Problem statement:
Pictures must not appear in your answer. Write out exactly the lines from the one with "total: 11369.53 -> 9862.29" through the last line of the entries below.

----------

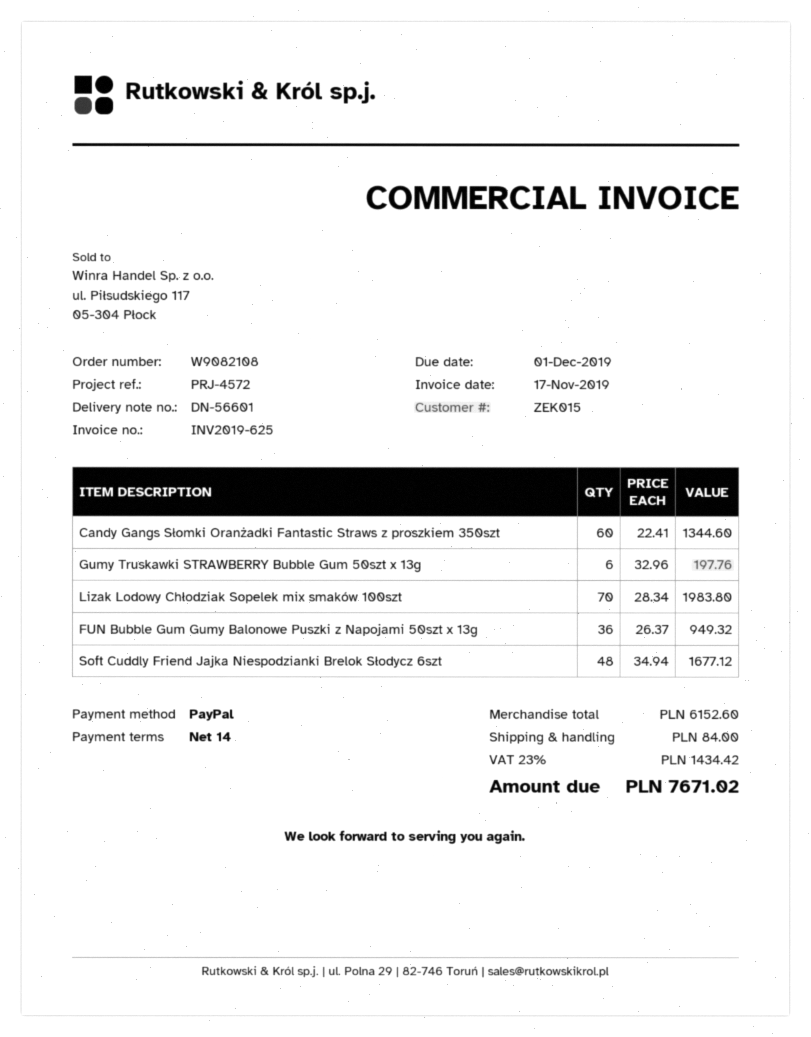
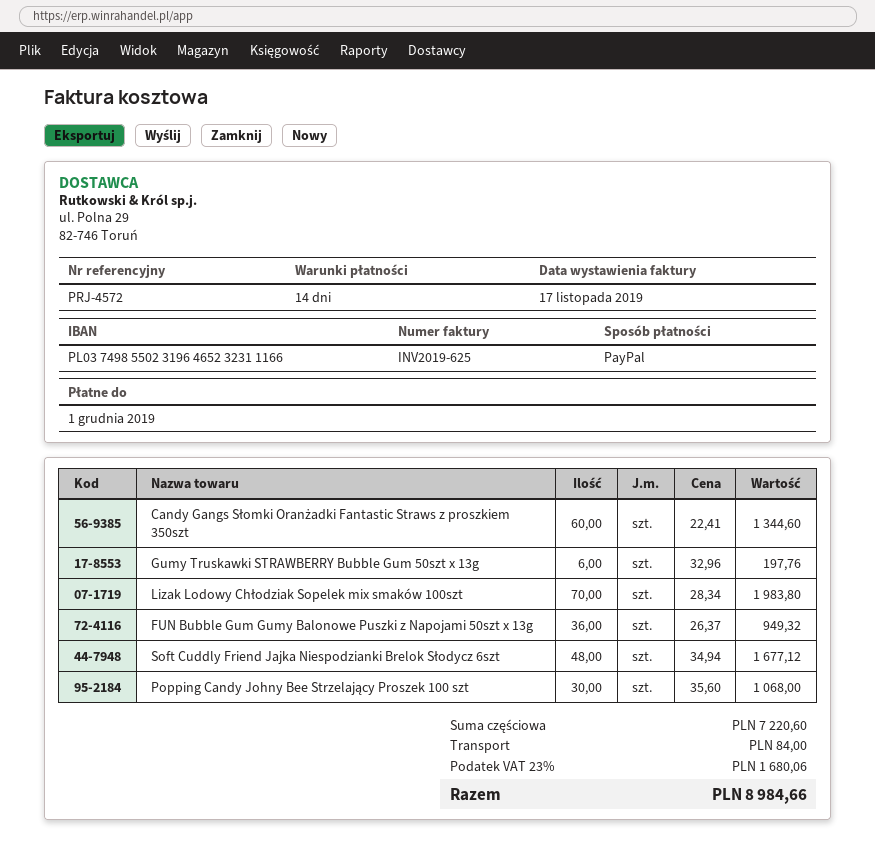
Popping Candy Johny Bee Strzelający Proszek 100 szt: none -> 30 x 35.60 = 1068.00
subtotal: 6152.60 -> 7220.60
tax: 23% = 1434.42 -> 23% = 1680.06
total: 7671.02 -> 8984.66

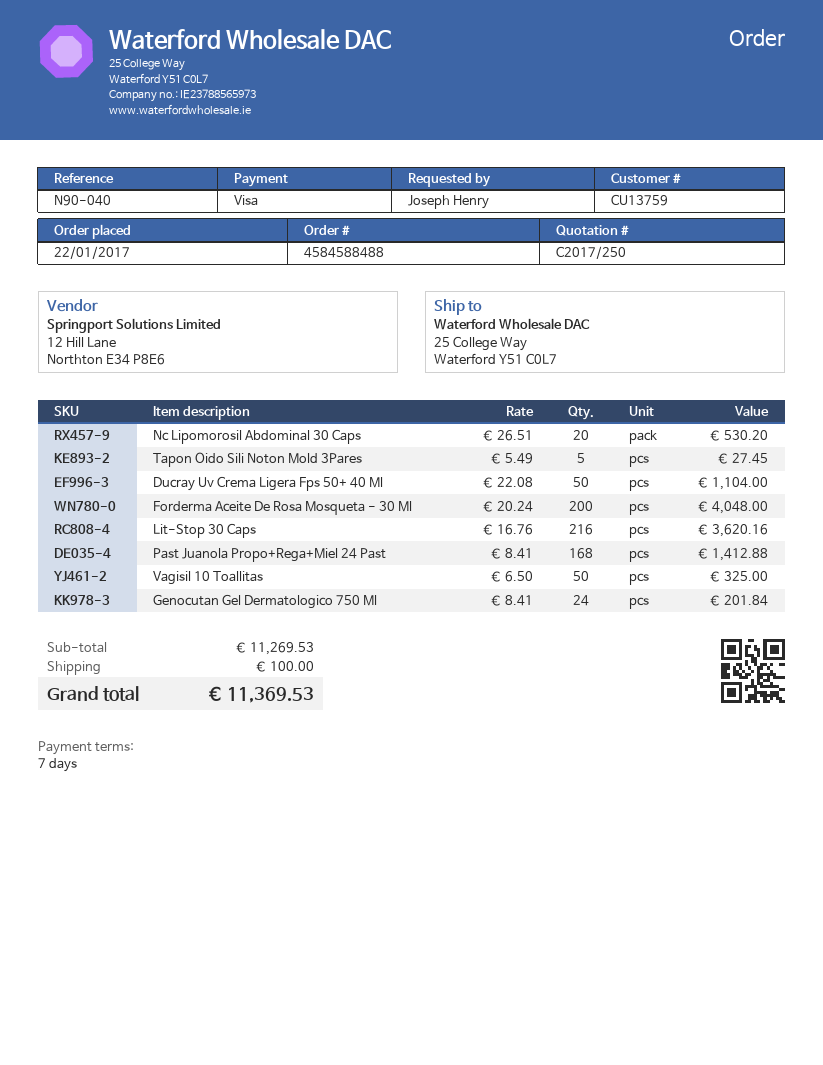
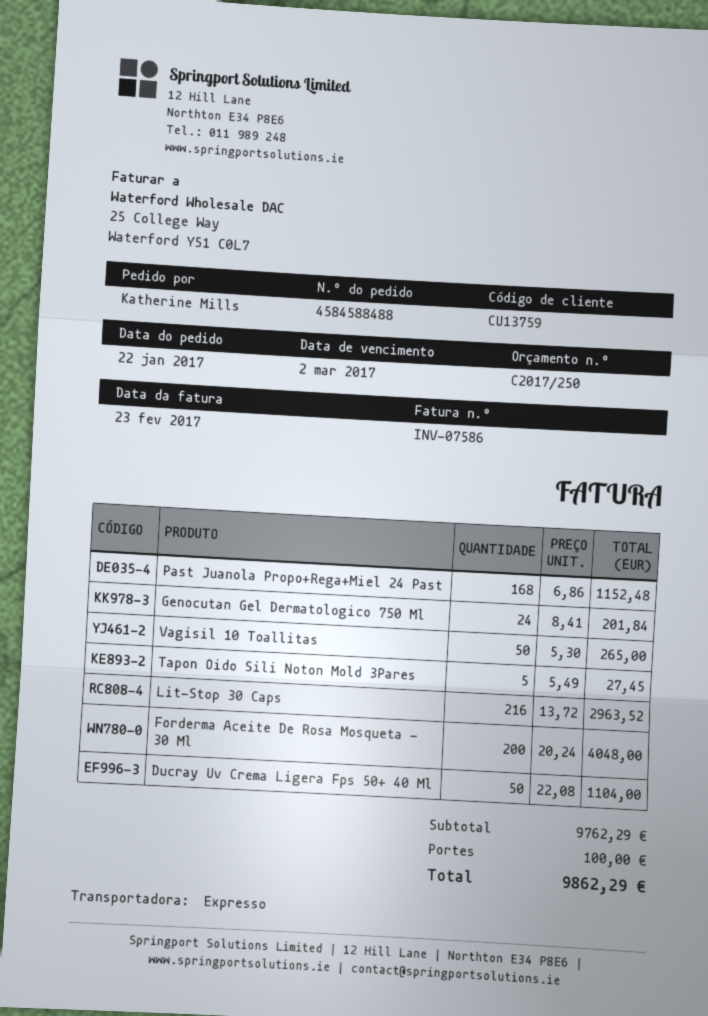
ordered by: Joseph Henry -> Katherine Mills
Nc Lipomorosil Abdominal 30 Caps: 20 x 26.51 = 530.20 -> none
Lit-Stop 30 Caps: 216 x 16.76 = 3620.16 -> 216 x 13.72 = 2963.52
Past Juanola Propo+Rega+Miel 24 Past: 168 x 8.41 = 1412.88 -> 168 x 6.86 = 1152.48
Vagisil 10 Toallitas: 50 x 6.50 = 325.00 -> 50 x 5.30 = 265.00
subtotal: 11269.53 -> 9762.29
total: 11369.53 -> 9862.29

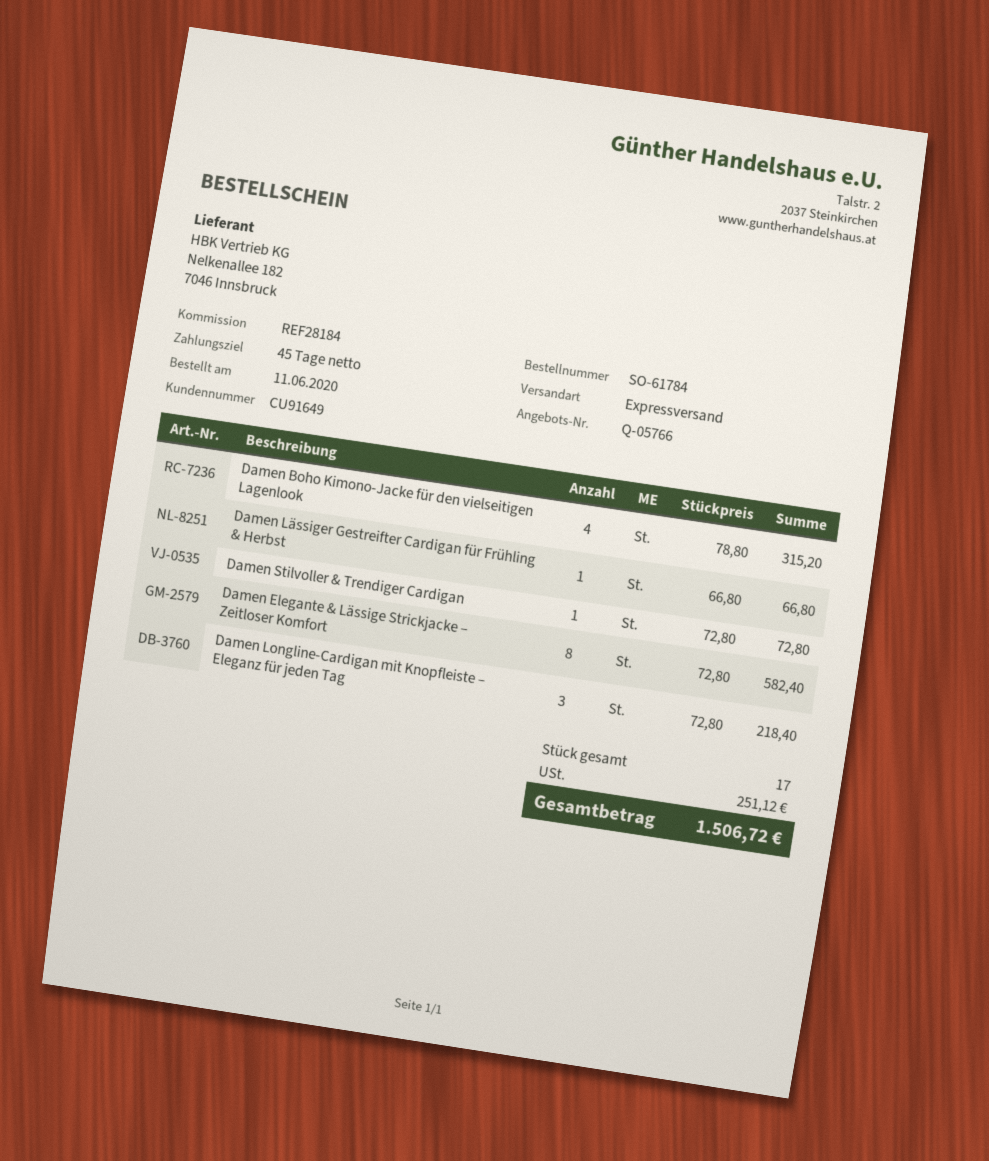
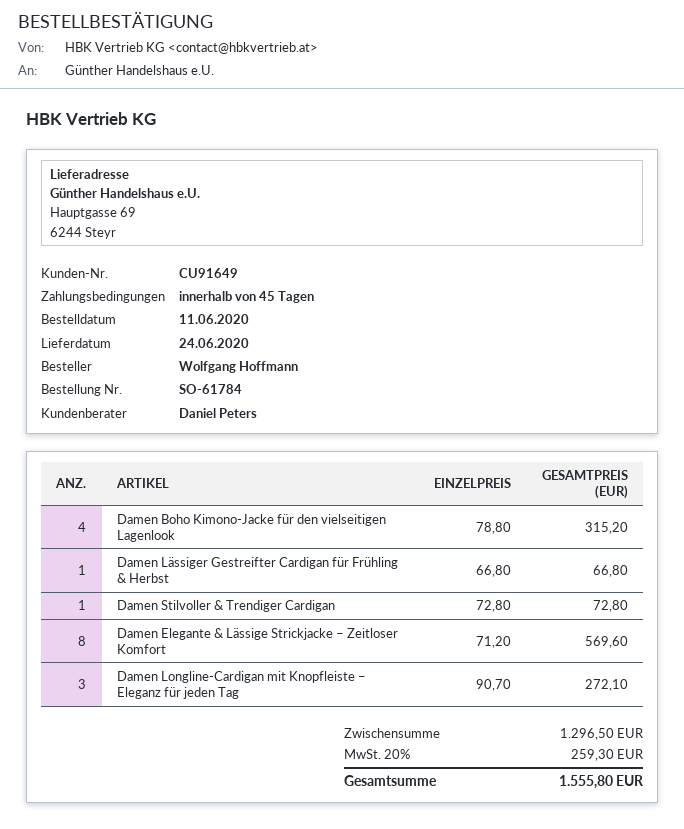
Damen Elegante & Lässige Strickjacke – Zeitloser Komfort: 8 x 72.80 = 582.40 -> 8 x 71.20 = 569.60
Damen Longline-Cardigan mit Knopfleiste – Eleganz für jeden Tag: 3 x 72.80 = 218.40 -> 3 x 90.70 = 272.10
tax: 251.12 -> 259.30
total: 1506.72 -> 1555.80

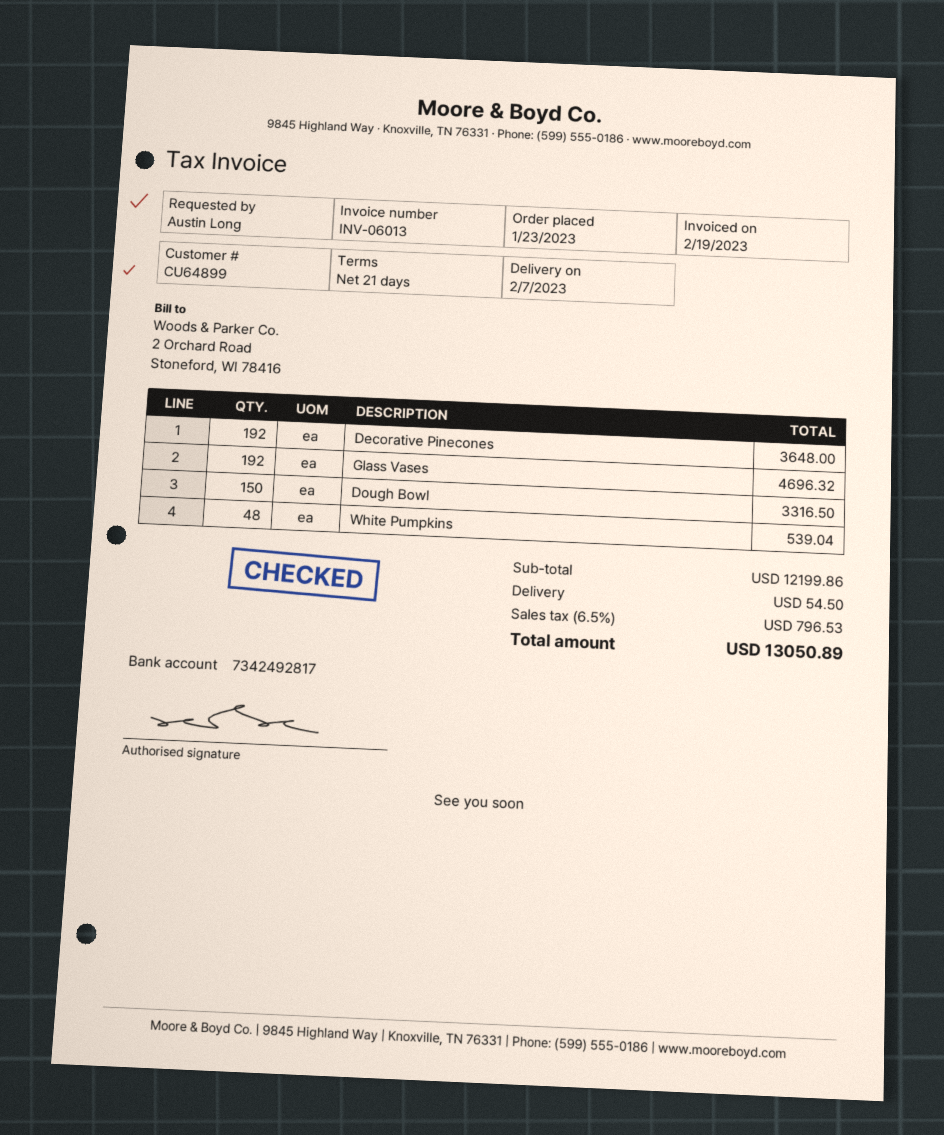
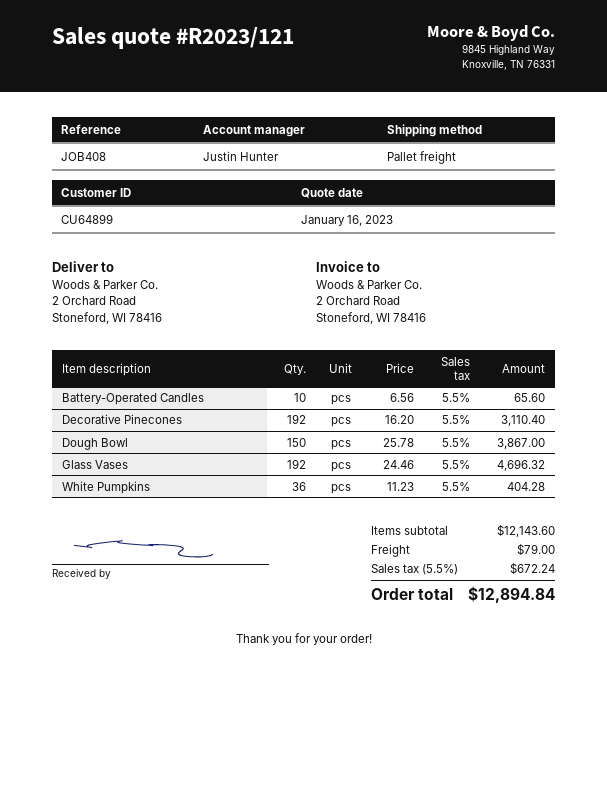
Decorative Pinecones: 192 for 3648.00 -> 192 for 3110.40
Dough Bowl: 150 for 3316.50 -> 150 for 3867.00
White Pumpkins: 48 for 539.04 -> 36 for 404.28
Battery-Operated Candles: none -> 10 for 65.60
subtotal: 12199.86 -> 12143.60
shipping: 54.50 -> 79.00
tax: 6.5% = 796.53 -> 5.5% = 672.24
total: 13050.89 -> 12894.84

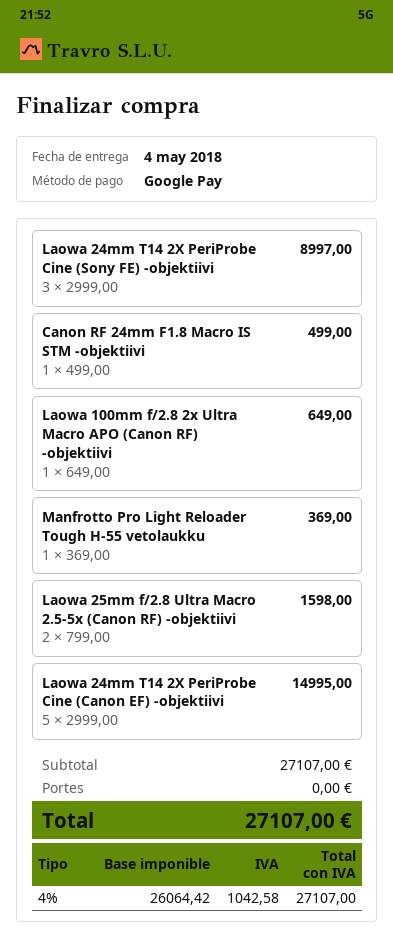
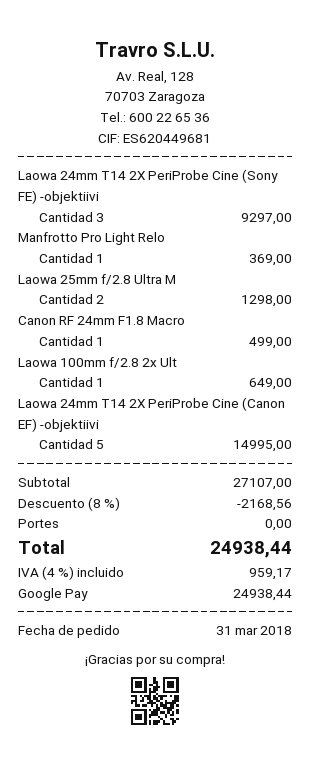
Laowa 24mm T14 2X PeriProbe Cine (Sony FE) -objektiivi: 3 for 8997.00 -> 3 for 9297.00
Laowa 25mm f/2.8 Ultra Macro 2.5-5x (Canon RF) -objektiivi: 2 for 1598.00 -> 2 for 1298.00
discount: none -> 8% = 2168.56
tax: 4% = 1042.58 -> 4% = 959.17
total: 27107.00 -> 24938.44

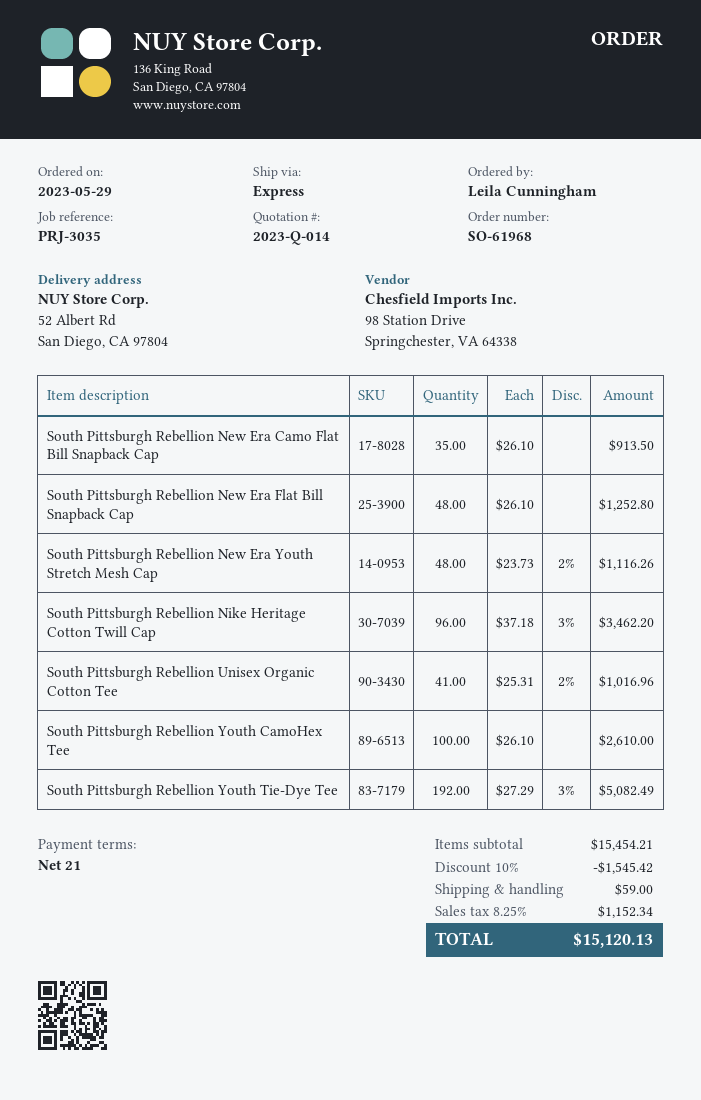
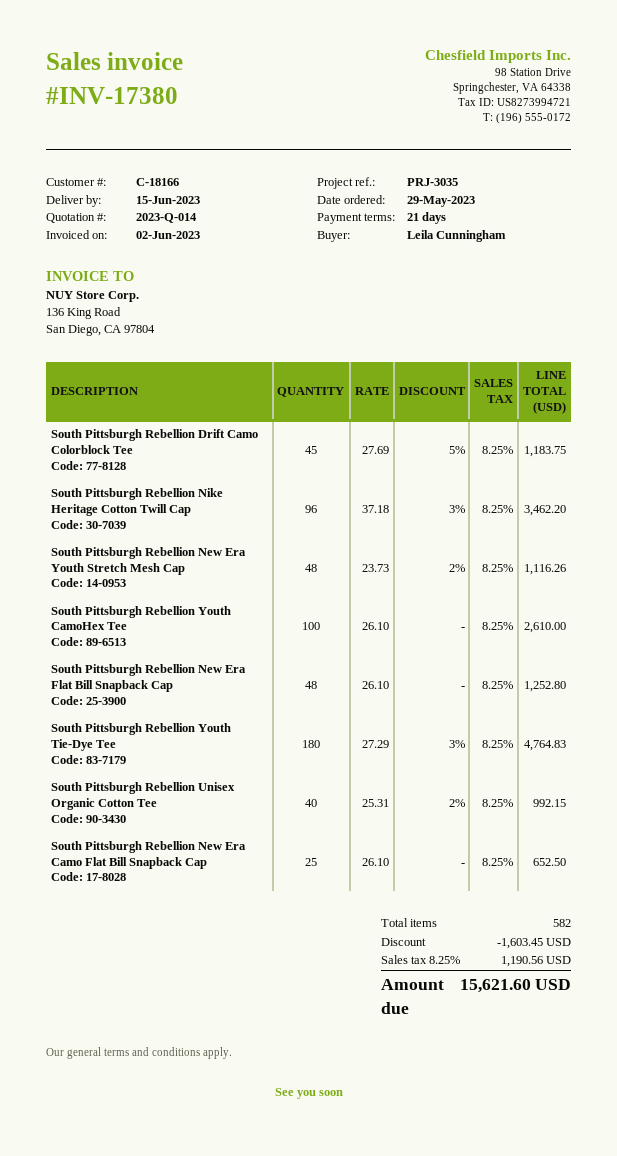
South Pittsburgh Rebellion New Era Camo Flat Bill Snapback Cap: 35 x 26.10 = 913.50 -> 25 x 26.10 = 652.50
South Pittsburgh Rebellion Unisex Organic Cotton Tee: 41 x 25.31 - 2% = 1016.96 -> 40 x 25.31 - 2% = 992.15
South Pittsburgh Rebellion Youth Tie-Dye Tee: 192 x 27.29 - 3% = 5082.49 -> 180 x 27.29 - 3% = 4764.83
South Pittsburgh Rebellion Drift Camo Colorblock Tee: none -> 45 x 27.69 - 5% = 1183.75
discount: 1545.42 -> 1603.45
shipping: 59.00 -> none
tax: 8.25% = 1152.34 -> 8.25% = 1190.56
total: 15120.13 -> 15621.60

----------

Finished task:
total: 11369.53 -> 9862.29

Damen Elegante & Lässige Strickjacke – Zeitloser Komfort: 8 x 72.80 = 582.40 -> 8 x 71.20 = 569.60
Damen Longline-Cardigan mit Knopfleiste – Eleganz für jeden Tag: 3 x 72.80 = 218.40 -> 3 x 90.70 = 272.10
tax: 251.12 -> 259.30
total: 1506.72 -> 1555.80

Decorative Pinecones: 192 for 3648.00 -> 192 for 3110.40
Dough Bowl: 150 for 3316.50 -> 150 for 3867.00
White Pumpkins: 48 for 539.04 -> 36 for 404.28
Battery-Operated Candles: none -> 10 for 65.60
subtotal: 12199.86 -> 12143.60
shipping: 54.50 -> 79.00
tax: 6.5% = 796.53 -> 5.5% = 672.24
total: 13050.89 -> 12894.84

Laowa 24mm T14 2X PeriProbe Cine (Sony FE) -objektiivi: 3 for 8997.00 -> 3 for 9297.00
Laowa 25mm f/2.8 Ultra Macro 2.5-5x (Canon RF) -objektiivi: 2 for 1598.00 -> 2 for 1298.00
discount: none -> 8% = 2168.56
tax: 4% = 1042.58 -> 4% = 959.17
total: 27107.00 -> 24938.44

South Pittsburgh Rebellion New Era Camo Flat Bill Snapback Cap: 35 x 26.10 = 913.50 -> 25 x 26.10 = 652.50
South Pittsburgh Rebellion Unisex Organic Cotton Tee: 41 x 25.31 - 2% = 1016.96 -> 40 x 25.31 - 2% = 992.15
South Pittsburgh Rebellion Youth Tie-Dye Tee: 192 x 27.29 - 3% = 5082.49 -> 180 x 27.29 - 3% = 4764.83
South Pittsburgh Rebellion Drift Camo Colorblock Tee: none -> 45 x 27.69 - 5% = 1183.75
discount: 1545.42 -> 1603.45
shipping: 59.00 -> none
tax: 8.25% = 1152.34 -> 8.25% = 1190.56
total: 15120.13 -> 15621.60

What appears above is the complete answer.